Solutions to Understanding Cryptography Problems - Chapter 1

Intro

My solutions to the practice problems in “Understanding Cryptography: A Textbook for Students and Practitioners - Chapter 1”.

The solution scripts to some of the problems have been uploaded to GitHub, you can check them out at: https://github.com/yype/UnderstandingCrypto.

Problems

1.1

(1) Compute the relative frequency of all letters in the ciphertext.

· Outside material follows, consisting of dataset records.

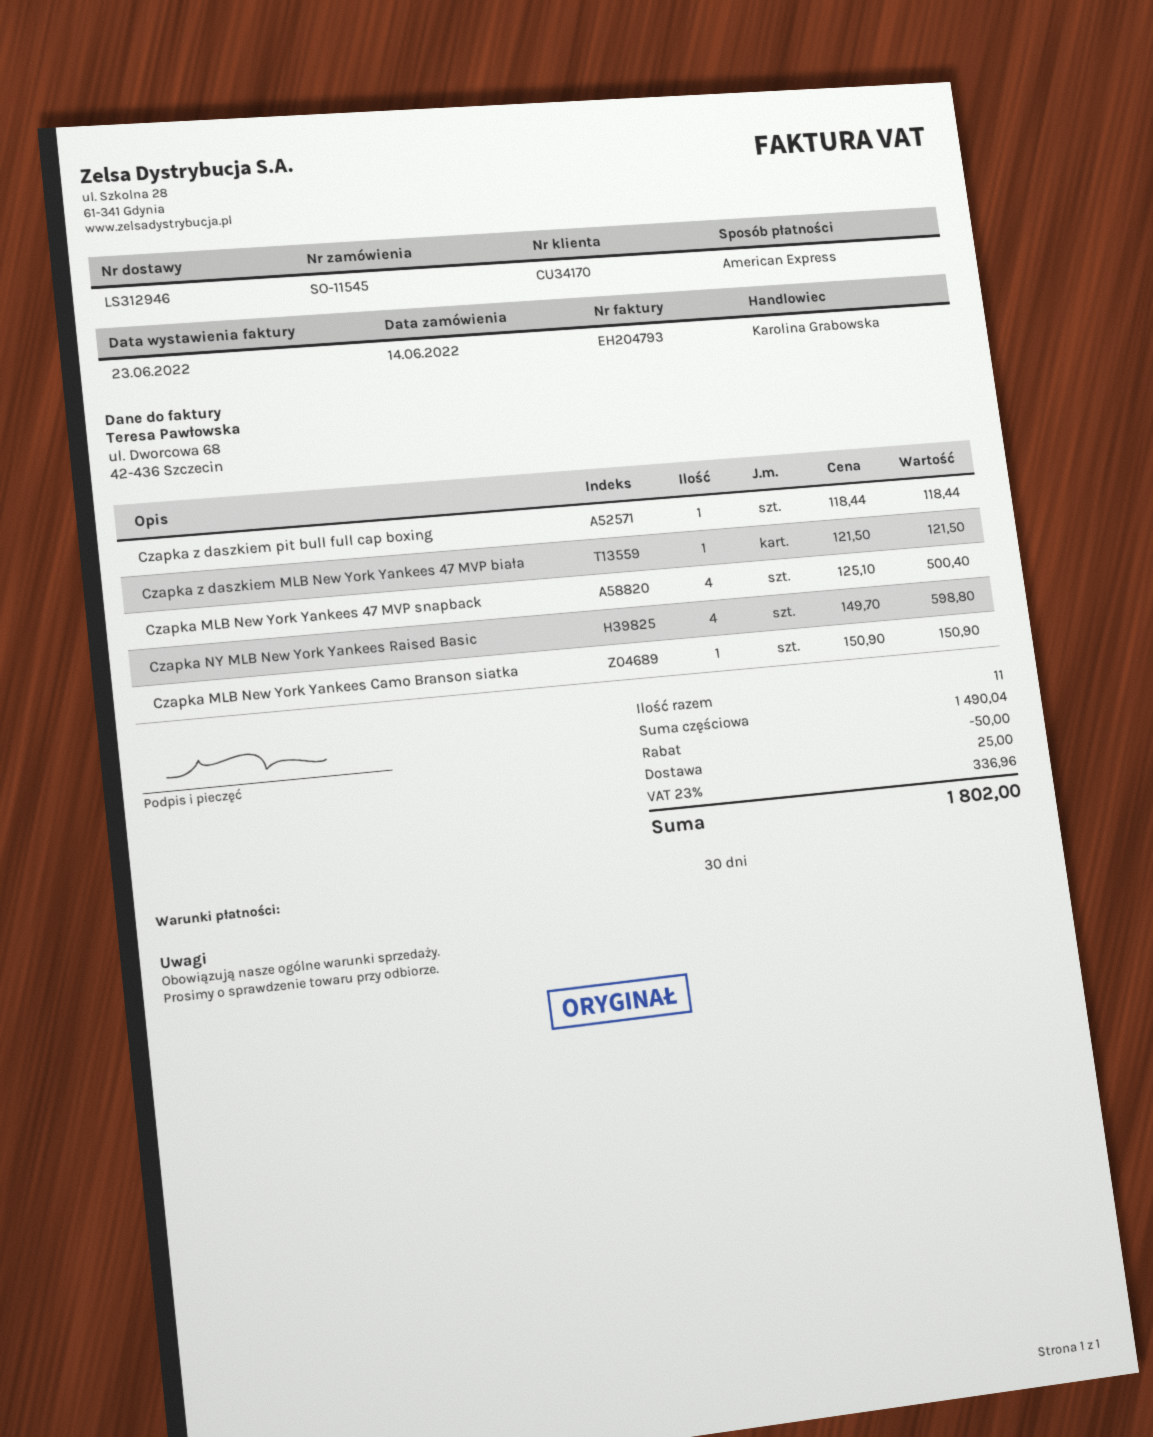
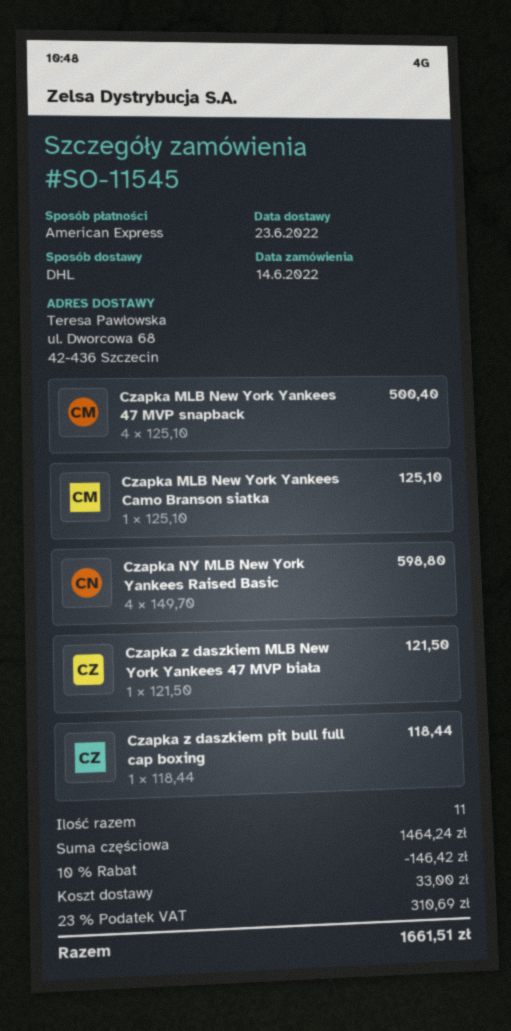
Czapka MLB New York Yankees Camo Branson siatka: 1 x 150.90 = 150.90 -> 1 x 125.10 = 125.10
subtotal: 1490.04 -> 1464.24
discount: 50.00 -> 146.42
shipping: 25.00 -> 33.00
tax: 23% = 336.96 -> 23% = 310.69
total: 1802.00 -> 1661.51

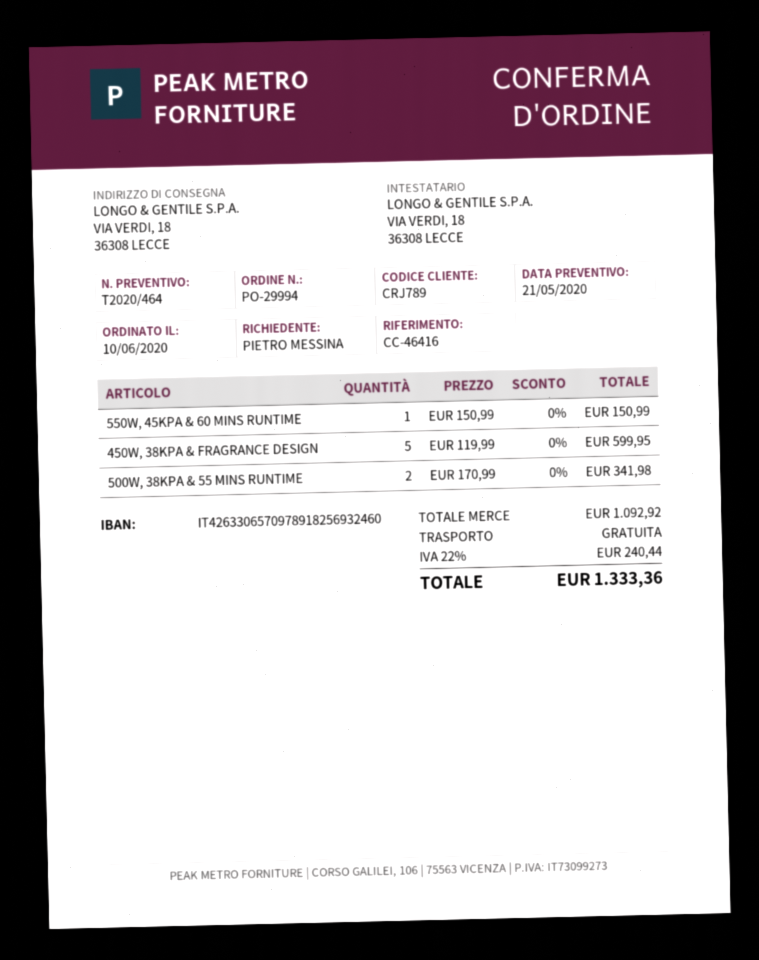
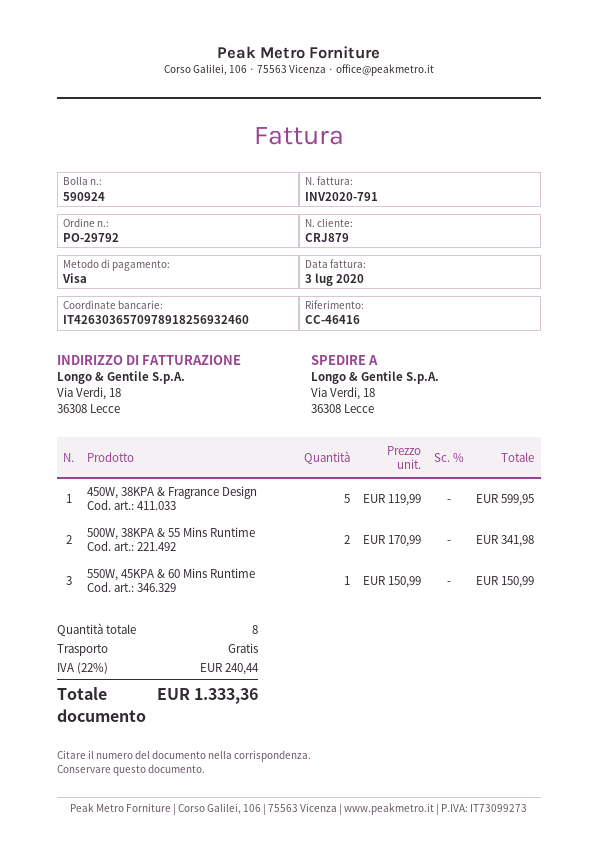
order number: PO-29994 -> PO-29792
customer number: CRJ789 -> CRJ879
bank account: IT4263306570978918256932460 -> IT4263036570978918256932460

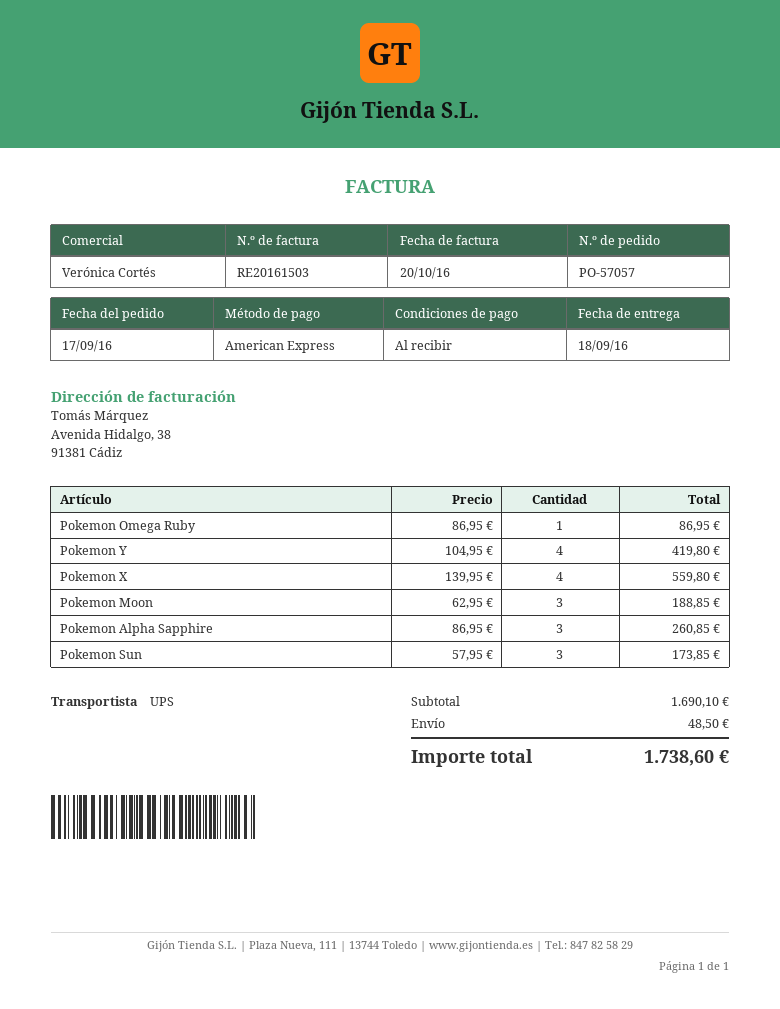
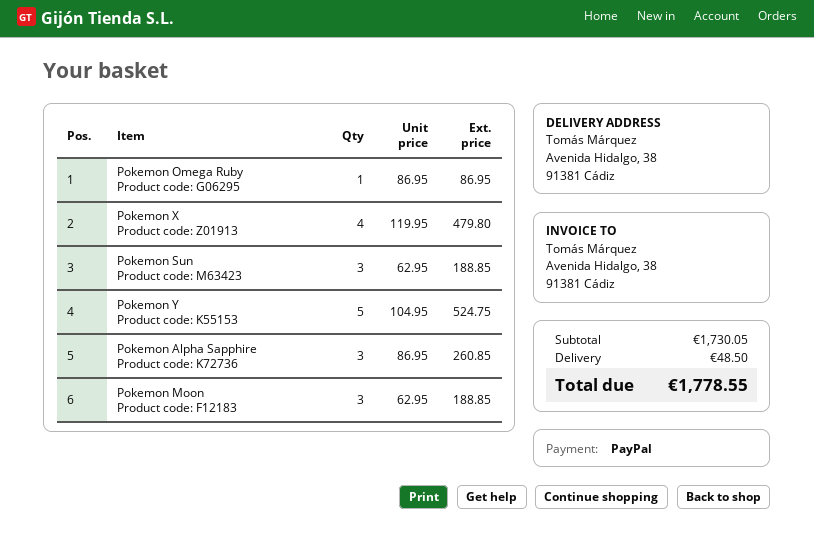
payment method: American Express -> PayPal
Pokemon Y: 4 x 104.95 = 419.80 -> 5 x 104.95 = 524.75
Pokemon X: 4 x 139.95 = 559.80 -> 4 x 119.95 = 479.80
Pokemon Sun: 3 x 57.95 = 173.85 -> 3 x 62.95 = 188.85
subtotal: 1690.10 -> 1730.05
total: 1738.60 -> 1778.55

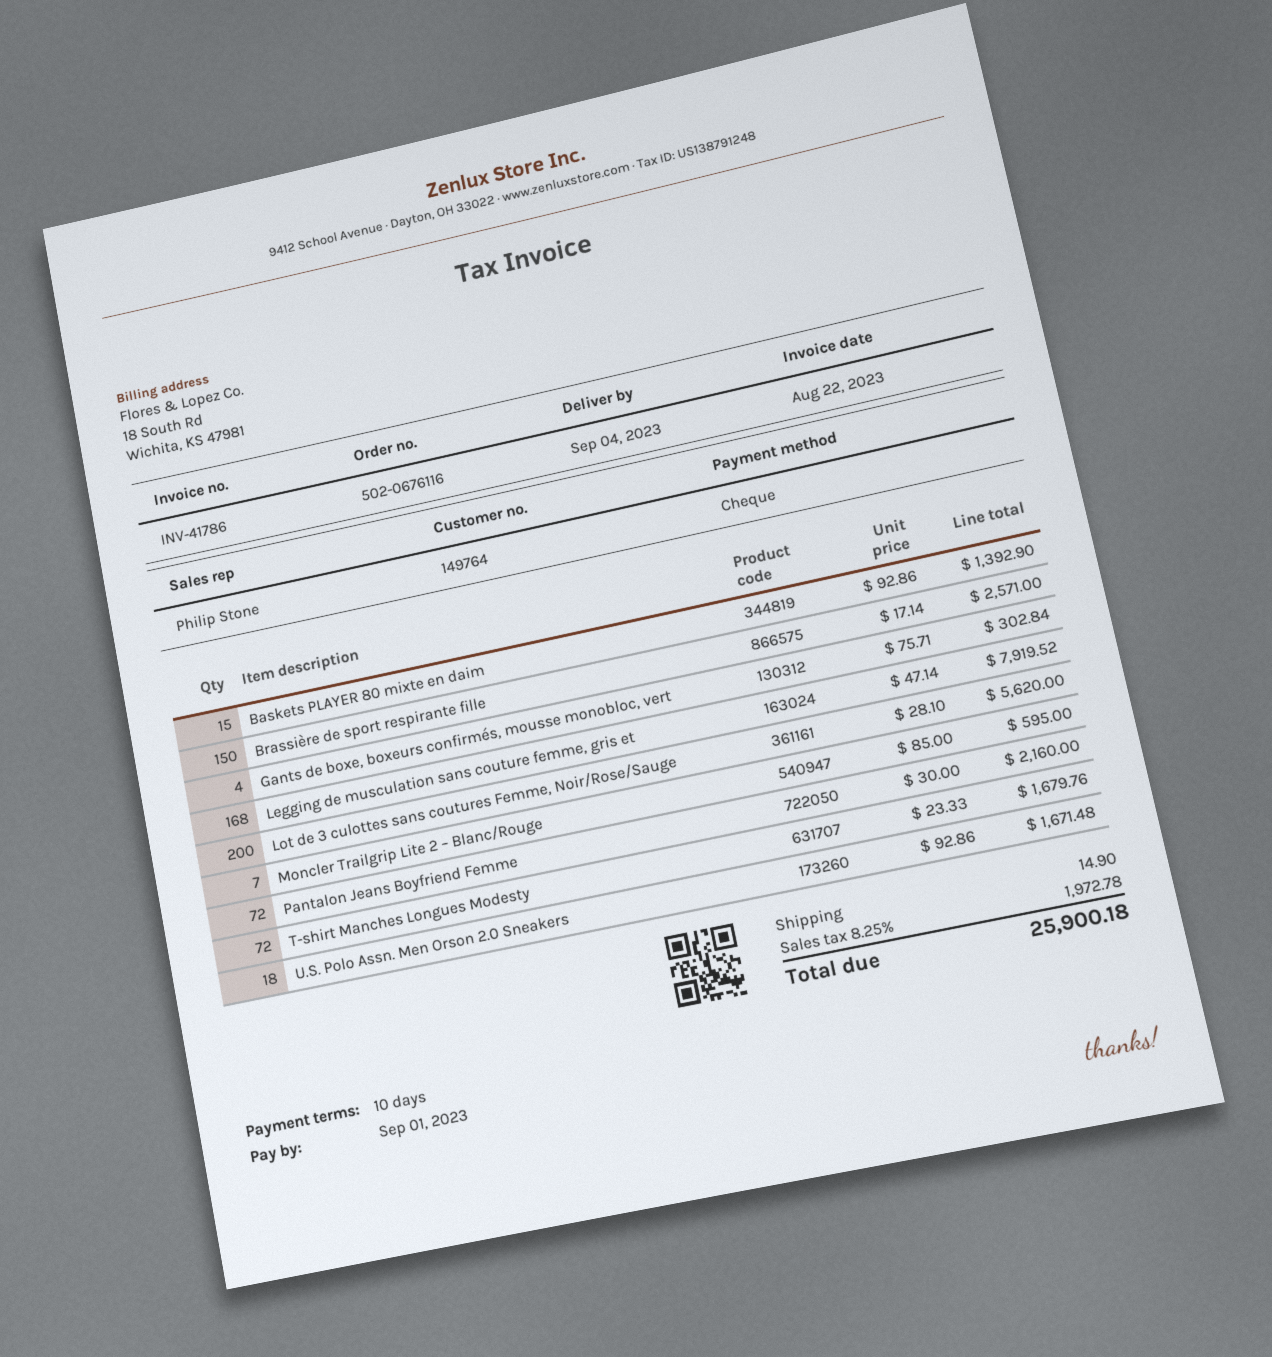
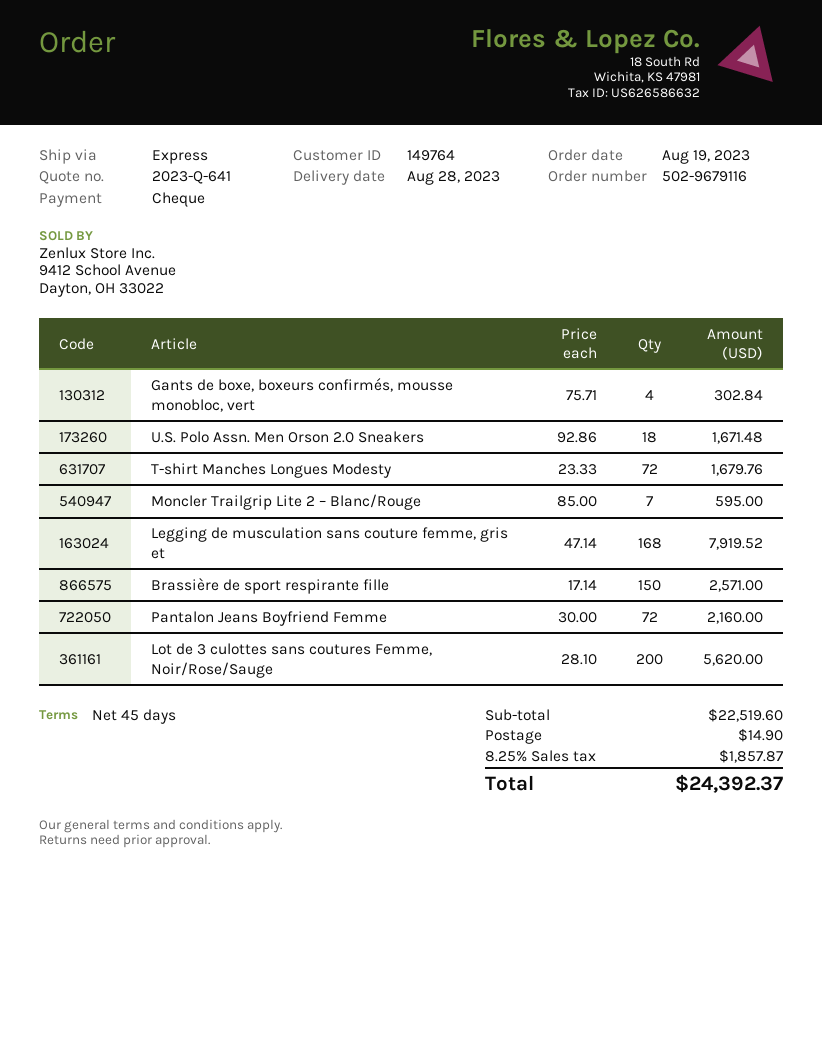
order number: 502-0676116 -> 502-9679116
delivery date: 2023-09-04 -> 2023-08-28
payment terms: 10 days -> 45 days
Baskets PLAYER 80 mixte en daim: 15 x 92.86 = 1392.90 -> none
tax: 8.25% = 1972.78 -> 8.25% = 1857.87
total: 25900.18 -> 24392.37

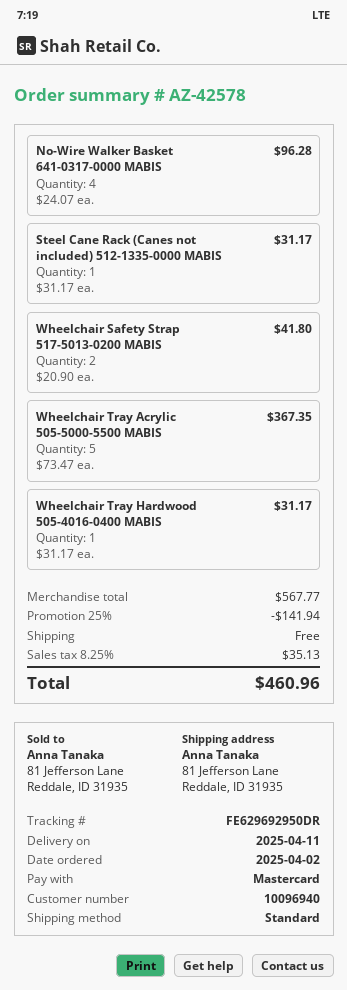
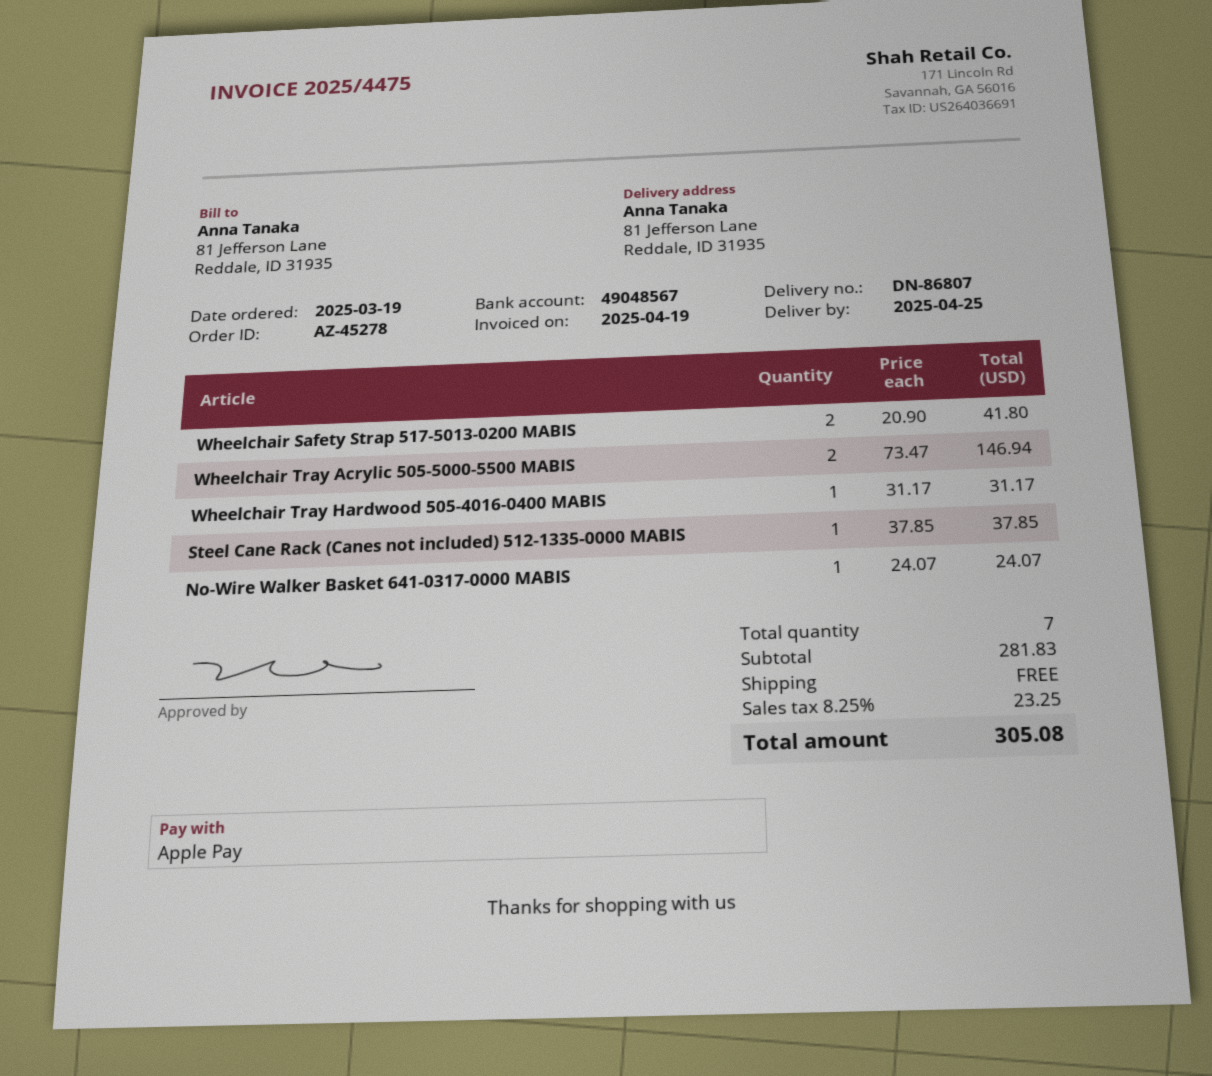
order number: AZ-42578 -> AZ-45278
order date: 2025-04-02 -> 2025-03-19
delivery date: 2025-04-11 -> 2025-04-25
payment method: Mastercard -> Apple Pay
No-Wire Walker Basket 641-0317-0000 MABIS: 4 x 24.07 = 96.28 -> 1 x 24.07 = 24.07
Steel Cane Rack (Canes not included) 512-1335-0000 MABIS: 1 x 31.17 = 31.17 -> 1 x 37.85 = 37.85
Wheelchair Tray Acrylic 505-5000-5500 MABIS: 5 x 73.47 = 367.35 -> 2 x 73.47 = 146.94
subtotal: 567.77 -> 281.83
discount: 25% = 141.94 -> none
tax: 8.25% = 35.13 -> 8.25% = 23.25
total: 460.96 -> 305.08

[('r', 0.13003095975232198), ('b', 0.10526315789473684), ('m', 0.09597523219814241), ('k', 0.07585139318885449), ('j', 0.07430340557275542), ('w', 0.07275541795665634), ('i', 0.06346749226006192), ('p', 0.04643962848297214), ('u', 0.03715170278637771), ('d', 0.03560371517027864), ('h', 0.03560371517027864), ('v', 0.034055727554179564), ('x', 0.030959752321981424), ('y', 0.029411764705882353), ('n', 0.02631578947368421), ('s', 0.02631578947368421), ('t', 0.020123839009287926), ('l', 0.01238390092879257), ('q', 0.010835913312693499), ('o', 0.010835913312693499), ('e', 0.007739938080495356), ('a', 0.007739938080495356), ('c', 0.007739938080495356), ('f', 0.0015479876160990713), ('g', 0.0015479876160990713)]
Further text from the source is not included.